La doppia impresa dei giovani arcieri azzurri ad Antalya

Roberta Di Francesco e Matteo Borsani, a soli ventitré anni, portano l’Italia sul podio della Coppa del Mondo in Turchia. Un doppio bronzo che racconta la forza di una nuova generazione capace di sfidare i giganti.

di Cristian Salvatore Miglietta

Roma, 16 giugno 2026 – Il tiro con l’arco è uno sport che si gioca nello spazio di un respiro trattenuto. Serve una lucidità assoluta per isolarsi dal rumore esterno e concentrarsi solamente sul bersaglio. Avere appena ventitré anni e dimostrare questa maturità sul palcoscenico internazionale non è un risultato scontato. Eppure, è quello che hanno fatto Roberta Di Francesco e Matteo Borsani ad Antalya, in Turchia, durante la terza tappa della Coppa del Mondo. Al loro esordio stagionale, hanno regalato all’Italia un doppio bronzo che parla indubbiamente di talento, ma soprattutto di una solidissima tenuta mentale.

Una squadra d’acciaio contro il vento e i pronostici

Il primo capolavoro è arrivato nel mixed team di arco ricurvo. Dopo aver chiuso le qualifiche al quinto posto, la coppia azzurra ha affrontato un percorso a eliminazione tutt’altro che semplice, battendo prima in rimonta l’Uzbekistan allo spareggio e superando poi agilmente la Malesia. Fermati in semifinale soltanto dai maestri sudcoreani, Di Francesco e Borsani non si sono disuniti nella decisiva finale per il terzo posto contro la Germania.
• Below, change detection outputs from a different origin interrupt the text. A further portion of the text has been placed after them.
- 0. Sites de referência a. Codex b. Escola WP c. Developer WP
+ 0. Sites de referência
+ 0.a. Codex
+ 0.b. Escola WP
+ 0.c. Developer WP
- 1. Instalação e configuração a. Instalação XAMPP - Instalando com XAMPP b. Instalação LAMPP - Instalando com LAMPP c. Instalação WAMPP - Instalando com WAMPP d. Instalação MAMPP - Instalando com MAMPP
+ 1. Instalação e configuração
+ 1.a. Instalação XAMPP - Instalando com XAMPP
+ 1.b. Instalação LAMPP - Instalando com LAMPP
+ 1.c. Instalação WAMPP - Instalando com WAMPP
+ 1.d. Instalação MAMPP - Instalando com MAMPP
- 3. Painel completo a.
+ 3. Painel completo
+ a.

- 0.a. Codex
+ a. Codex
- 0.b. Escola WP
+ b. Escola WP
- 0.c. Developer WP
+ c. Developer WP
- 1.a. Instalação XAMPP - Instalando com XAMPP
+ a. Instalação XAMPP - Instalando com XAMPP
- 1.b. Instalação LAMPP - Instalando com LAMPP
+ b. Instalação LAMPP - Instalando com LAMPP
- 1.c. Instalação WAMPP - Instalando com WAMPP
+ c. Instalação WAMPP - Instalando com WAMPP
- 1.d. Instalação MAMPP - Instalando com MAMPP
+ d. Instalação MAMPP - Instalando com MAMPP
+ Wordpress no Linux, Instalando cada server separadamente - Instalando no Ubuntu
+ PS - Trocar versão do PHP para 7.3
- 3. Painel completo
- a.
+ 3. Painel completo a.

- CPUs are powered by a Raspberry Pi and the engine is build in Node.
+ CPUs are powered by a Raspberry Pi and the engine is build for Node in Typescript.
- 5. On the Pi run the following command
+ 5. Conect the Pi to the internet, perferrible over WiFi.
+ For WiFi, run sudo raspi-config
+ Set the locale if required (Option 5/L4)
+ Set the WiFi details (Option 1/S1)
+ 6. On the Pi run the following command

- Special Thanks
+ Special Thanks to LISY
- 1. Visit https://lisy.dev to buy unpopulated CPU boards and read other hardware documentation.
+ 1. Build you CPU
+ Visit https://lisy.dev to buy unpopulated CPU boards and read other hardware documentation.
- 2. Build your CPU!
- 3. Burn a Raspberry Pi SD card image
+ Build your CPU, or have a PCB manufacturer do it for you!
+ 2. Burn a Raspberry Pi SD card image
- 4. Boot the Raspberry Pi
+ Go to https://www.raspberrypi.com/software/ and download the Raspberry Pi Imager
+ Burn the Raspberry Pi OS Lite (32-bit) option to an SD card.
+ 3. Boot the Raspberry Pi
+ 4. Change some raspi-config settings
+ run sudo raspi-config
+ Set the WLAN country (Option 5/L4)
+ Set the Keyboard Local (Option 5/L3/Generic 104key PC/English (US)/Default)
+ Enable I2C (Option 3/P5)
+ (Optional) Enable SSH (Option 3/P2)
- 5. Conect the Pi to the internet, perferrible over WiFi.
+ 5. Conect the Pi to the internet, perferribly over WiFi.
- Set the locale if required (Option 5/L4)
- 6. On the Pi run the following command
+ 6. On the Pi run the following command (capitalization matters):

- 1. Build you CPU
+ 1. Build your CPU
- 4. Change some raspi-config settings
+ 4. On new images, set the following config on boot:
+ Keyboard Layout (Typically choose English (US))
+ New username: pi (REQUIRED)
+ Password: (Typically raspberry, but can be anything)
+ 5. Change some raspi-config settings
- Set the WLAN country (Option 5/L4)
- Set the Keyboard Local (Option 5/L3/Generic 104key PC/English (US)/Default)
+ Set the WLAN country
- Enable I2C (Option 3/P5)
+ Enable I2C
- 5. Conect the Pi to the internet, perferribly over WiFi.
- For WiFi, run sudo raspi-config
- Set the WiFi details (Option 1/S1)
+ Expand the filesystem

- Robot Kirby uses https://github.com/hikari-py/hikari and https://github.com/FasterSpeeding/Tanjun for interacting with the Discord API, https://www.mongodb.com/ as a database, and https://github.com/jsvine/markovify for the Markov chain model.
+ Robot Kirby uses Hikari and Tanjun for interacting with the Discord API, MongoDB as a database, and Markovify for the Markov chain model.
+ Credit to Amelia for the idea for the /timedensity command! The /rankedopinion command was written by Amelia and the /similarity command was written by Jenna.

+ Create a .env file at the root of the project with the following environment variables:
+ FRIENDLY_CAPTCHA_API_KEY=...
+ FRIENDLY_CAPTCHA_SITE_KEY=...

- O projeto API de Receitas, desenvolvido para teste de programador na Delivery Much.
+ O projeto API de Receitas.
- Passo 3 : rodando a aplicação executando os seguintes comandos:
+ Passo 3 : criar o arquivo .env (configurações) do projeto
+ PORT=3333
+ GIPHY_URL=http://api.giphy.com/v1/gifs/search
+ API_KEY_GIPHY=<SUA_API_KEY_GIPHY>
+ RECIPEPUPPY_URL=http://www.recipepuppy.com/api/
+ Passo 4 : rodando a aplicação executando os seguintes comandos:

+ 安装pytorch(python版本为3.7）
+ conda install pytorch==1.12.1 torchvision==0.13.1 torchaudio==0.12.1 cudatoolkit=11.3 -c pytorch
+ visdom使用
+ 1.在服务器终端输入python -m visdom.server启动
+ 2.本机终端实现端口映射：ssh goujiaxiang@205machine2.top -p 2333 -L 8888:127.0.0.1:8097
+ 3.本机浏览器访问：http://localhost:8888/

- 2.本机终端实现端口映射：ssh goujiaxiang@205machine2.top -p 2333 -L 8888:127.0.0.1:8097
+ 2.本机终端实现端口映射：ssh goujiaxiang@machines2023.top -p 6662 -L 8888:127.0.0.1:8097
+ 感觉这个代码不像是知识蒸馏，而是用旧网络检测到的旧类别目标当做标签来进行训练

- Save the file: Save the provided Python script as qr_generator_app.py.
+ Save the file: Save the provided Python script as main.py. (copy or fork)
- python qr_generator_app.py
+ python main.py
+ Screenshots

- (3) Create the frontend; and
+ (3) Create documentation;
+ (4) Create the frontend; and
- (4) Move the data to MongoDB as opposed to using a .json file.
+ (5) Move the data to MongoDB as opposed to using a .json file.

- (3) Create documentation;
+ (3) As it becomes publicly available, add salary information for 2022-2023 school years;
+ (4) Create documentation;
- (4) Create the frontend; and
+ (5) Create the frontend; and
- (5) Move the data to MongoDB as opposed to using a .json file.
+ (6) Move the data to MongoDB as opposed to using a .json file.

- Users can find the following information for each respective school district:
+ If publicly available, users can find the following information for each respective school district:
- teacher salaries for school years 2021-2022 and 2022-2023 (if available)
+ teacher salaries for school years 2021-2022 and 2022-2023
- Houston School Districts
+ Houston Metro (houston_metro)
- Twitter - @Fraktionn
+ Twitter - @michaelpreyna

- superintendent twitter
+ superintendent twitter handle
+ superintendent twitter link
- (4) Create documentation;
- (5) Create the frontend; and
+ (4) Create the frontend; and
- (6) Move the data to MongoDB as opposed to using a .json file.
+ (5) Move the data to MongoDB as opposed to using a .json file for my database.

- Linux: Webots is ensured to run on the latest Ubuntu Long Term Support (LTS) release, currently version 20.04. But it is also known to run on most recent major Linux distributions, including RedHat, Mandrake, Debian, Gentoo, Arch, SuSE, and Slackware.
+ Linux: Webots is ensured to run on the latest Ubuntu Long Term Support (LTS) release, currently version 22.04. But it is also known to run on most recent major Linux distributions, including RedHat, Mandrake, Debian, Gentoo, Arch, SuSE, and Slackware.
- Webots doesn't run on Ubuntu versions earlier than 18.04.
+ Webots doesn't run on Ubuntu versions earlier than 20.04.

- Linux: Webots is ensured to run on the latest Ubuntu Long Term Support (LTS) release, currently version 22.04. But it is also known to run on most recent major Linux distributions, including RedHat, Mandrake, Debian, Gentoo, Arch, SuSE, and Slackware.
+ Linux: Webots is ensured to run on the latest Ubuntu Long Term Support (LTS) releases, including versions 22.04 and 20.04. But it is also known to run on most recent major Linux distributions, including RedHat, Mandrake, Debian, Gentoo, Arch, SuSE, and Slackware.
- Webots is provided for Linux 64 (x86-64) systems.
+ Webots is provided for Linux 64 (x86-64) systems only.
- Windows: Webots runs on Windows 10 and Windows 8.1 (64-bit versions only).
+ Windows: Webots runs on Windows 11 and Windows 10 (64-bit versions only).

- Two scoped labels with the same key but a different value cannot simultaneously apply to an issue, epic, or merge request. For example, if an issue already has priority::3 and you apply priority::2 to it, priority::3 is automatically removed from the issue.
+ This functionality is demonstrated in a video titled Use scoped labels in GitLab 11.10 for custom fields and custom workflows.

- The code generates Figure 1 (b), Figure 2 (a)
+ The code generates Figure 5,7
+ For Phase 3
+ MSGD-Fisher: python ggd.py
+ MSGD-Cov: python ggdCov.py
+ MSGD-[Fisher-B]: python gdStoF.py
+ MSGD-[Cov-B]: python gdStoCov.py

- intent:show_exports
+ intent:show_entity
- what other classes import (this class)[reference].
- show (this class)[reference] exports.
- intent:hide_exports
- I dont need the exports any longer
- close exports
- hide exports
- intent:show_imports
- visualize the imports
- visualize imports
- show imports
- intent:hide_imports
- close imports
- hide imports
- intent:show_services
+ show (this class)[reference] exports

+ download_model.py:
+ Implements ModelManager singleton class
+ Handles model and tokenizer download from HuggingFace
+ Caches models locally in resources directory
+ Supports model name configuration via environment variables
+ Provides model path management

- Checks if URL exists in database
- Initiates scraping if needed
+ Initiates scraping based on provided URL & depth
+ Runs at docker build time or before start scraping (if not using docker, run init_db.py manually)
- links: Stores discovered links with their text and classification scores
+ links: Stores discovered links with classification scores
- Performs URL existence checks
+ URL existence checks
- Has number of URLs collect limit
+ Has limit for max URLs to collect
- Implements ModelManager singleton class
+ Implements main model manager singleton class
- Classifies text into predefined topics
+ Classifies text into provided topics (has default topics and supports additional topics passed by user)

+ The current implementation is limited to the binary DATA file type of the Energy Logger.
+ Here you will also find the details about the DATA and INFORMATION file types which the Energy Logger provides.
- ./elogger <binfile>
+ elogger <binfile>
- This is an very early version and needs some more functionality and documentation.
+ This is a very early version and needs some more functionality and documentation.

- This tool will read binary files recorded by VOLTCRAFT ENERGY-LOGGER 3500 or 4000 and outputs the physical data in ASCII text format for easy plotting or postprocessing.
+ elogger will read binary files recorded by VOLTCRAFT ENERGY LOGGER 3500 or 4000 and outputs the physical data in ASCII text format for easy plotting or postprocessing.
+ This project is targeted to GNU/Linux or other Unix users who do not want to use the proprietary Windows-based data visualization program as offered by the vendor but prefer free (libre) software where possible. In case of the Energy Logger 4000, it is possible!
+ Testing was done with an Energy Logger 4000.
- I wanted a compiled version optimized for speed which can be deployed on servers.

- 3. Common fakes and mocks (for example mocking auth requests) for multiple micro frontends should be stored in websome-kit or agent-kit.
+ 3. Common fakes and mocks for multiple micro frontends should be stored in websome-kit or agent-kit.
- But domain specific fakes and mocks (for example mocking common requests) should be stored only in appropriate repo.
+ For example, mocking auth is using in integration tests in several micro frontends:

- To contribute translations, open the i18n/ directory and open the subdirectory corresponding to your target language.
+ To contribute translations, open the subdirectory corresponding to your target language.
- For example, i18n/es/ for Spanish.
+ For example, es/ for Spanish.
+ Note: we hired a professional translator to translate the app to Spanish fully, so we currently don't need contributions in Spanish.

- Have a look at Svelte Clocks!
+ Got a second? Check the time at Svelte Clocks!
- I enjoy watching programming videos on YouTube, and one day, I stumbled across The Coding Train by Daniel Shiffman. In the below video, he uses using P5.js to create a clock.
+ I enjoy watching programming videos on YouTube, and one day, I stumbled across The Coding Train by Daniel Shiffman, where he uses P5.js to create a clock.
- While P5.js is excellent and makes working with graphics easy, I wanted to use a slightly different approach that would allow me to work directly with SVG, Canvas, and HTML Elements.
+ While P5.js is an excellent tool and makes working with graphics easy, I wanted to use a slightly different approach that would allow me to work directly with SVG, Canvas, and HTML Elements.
Con una gestione autorevole del vento, hanno saputo approfittare delle esitazioni del duo tedesco composto da Bauer e Wieser, chiudendo la pratica con un netto 5-1. Borsani si è dimostrato chirurgico, non facendo mai uscire le sue frecce dal giallo e garantendo alla compagna i punti necessari per chiudere in pareggio l’ultimo set e assicurarsi la vittoria.

La consacrazione individuale

Ma la giornata di Antalya sarà ricordata in particolar modo per il percorso di Roberta Di Francesco, capace di conquistare la sua prima medaglia individuale di Coppa del Mondo. L’arciera delle Fiamme Azzurre ha dimostrato un’eccellente capacità di gestire i momenti cruciali delle sfide, senza mostrare alcun timore reverenziale verso atlete molto più titolate.

Dopo aver superato i primi turni, ha sovvertito ogni pronostico eliminando la sudcoreana Kang, attuale numero uno del ranking mondiale, con un perentorio 6-2. E con lo stesso identico punteggio, nella finale per il bronzo, ha completato l’opera sconfiggendo un’altra campionessa sudcoreana, l’olimpionica An San.